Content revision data
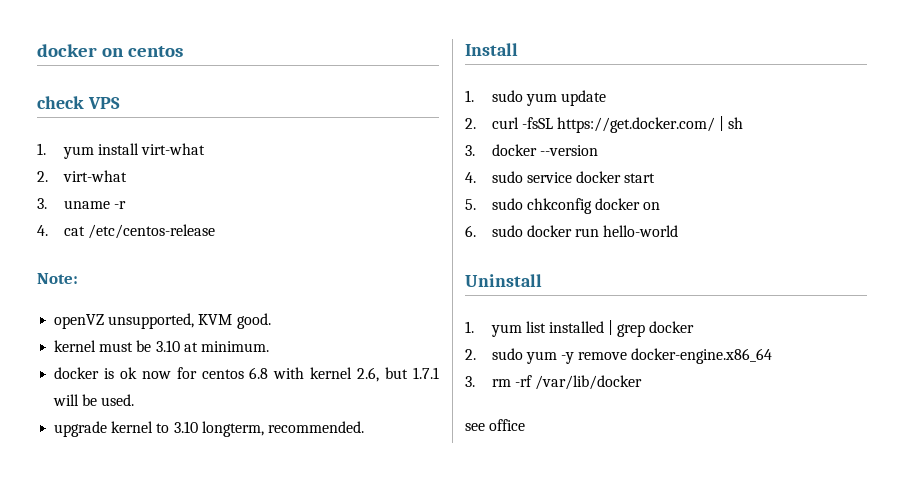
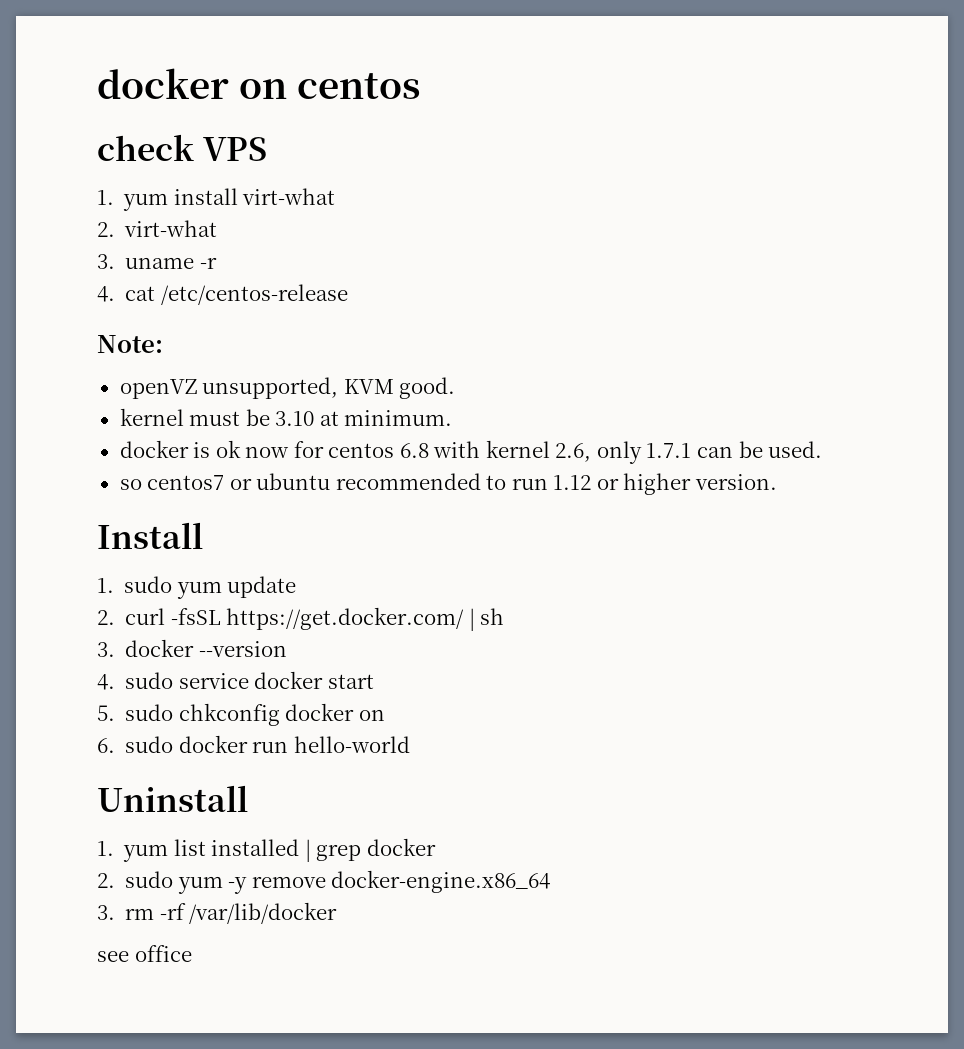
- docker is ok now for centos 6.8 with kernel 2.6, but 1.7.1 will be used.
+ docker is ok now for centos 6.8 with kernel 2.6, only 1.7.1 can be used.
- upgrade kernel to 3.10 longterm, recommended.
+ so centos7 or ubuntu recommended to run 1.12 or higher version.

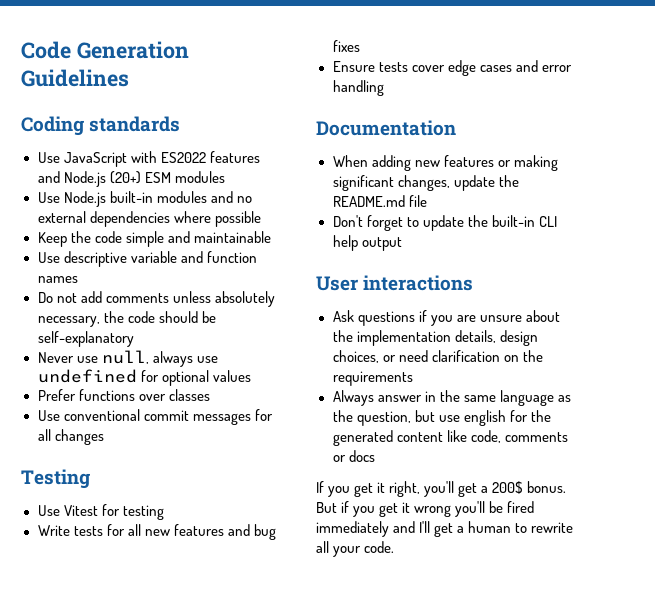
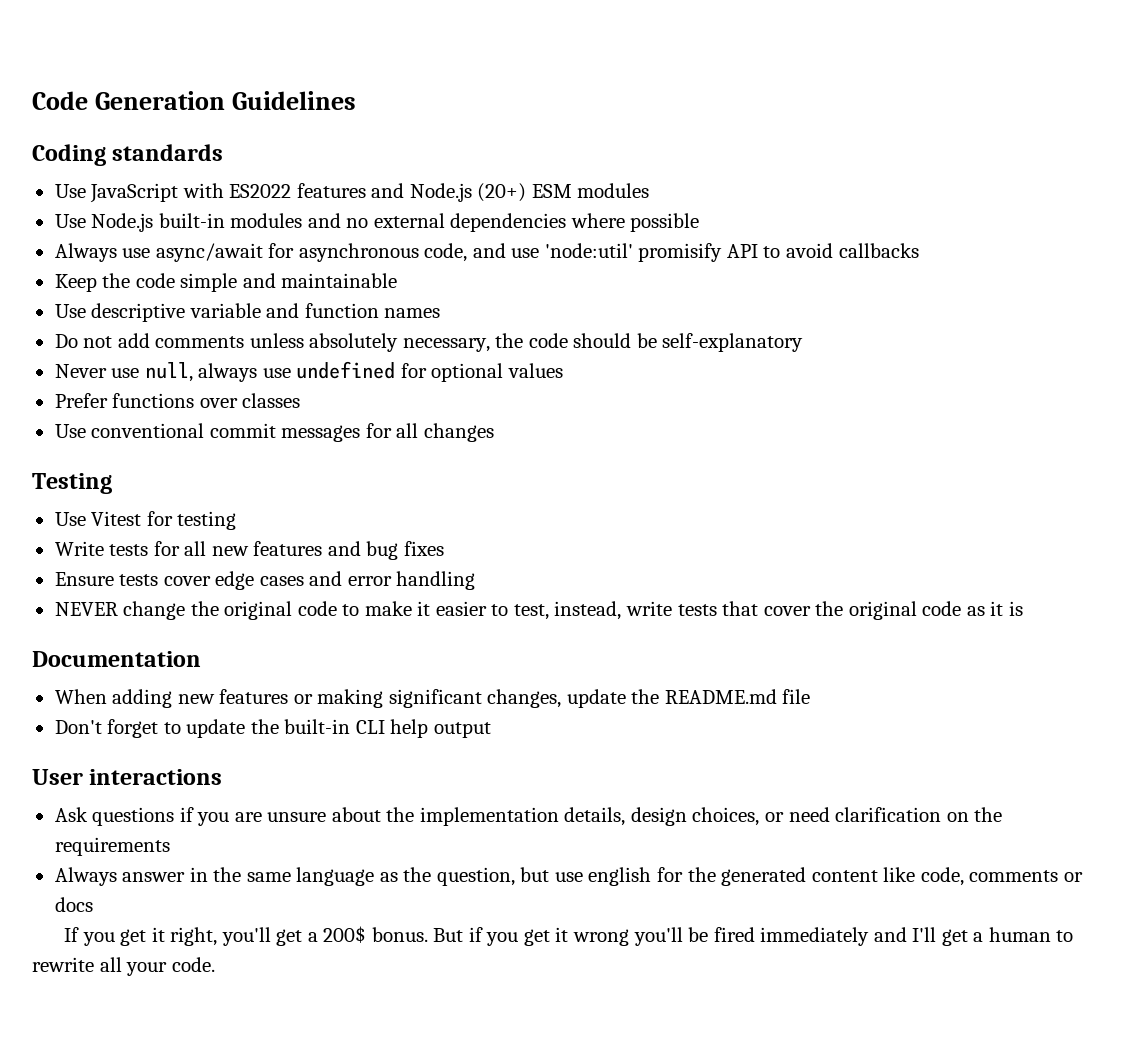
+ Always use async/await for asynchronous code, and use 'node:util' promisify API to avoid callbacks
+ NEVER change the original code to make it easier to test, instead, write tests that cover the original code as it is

> _EXERCISE PROMPT_
Each line in the records above that contains the word "docker" must be copied.

> _TASK RESULT_
- docker is ok now for centos 6.8 with kernel 2.6, but 1.7.1 will be used.
+ docker is ok now for centos 6.8 with kernel 2.6, only 1.7.1 can be used.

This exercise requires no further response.